- THE PROBLEM
Your answer should be every line from the records that contains "Surname".

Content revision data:

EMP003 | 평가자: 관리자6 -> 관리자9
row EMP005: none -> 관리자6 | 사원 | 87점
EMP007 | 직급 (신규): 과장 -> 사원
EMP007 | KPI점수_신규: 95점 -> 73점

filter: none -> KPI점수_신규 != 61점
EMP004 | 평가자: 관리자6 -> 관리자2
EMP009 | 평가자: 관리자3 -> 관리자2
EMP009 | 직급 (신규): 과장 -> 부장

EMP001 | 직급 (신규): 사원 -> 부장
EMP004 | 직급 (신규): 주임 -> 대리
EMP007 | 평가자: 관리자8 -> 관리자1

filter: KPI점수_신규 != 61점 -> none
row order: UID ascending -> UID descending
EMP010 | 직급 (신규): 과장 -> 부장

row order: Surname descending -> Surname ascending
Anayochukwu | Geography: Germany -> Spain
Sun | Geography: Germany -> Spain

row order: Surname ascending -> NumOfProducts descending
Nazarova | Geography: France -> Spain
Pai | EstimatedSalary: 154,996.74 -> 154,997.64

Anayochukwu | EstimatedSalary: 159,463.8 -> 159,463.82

- EXERCISE OUTPUT
row order: Surname descending -> Surname ascending
row order: Surname ascending -> NumOfProducts descending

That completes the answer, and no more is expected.